Start of TASK MATERIAL

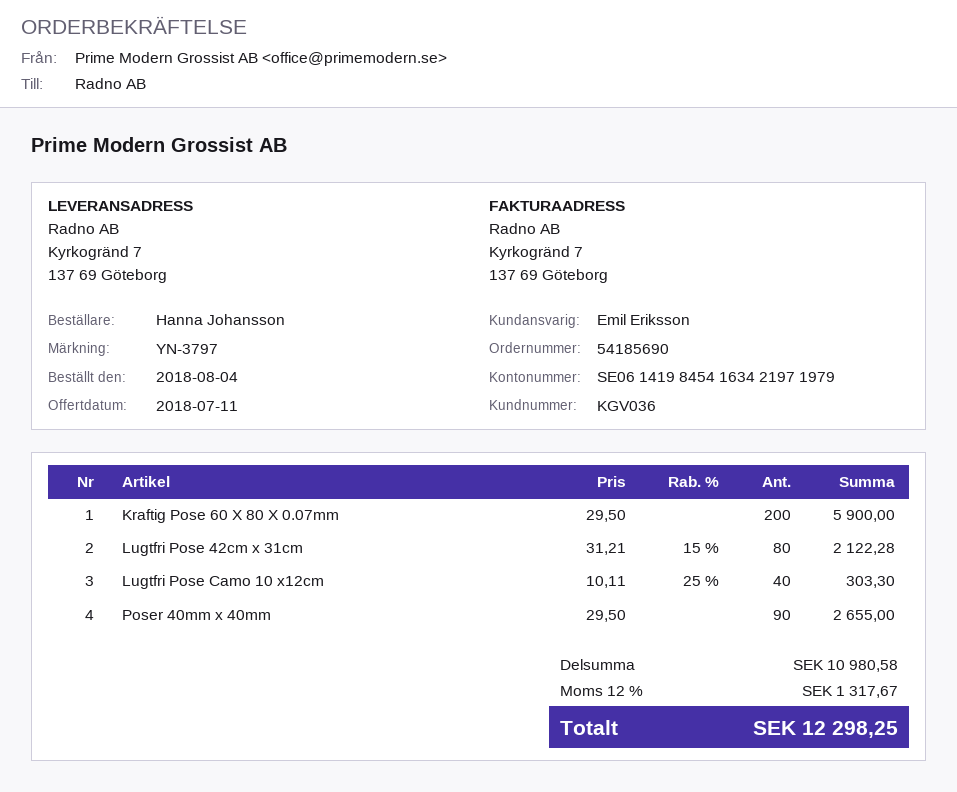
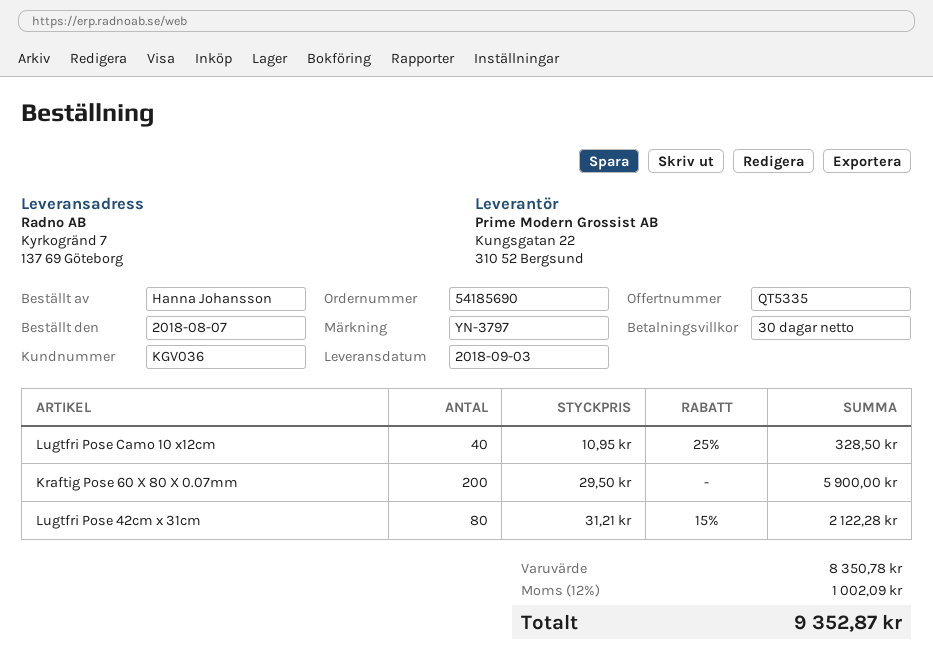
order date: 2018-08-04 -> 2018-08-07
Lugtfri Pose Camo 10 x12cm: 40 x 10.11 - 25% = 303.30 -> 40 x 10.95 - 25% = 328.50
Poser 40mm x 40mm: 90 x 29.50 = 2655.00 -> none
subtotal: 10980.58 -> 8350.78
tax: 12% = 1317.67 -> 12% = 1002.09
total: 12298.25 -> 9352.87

End of TASK MATERIAL

_DIRECTIONS FOR THIS TASK_
Restate every line above exactly, omitting images.

_FINAL ANSWER_
order date: 2018-08-04 -> 2018-08-07
Lugtfri Pose Camo 10 x12cm: 40 x 10.11 - 25% = 303.30 -> 40 x 10.95 - 25% = 328.50
Poser 40mm x 40mm: 90 x 29.50 = 2655.00 -> none
subtotal: 10980.58 -> 8350.78
tax: 12% = 1317.67 -> 12% = 1002.09
total: 12298.25 -> 9352.87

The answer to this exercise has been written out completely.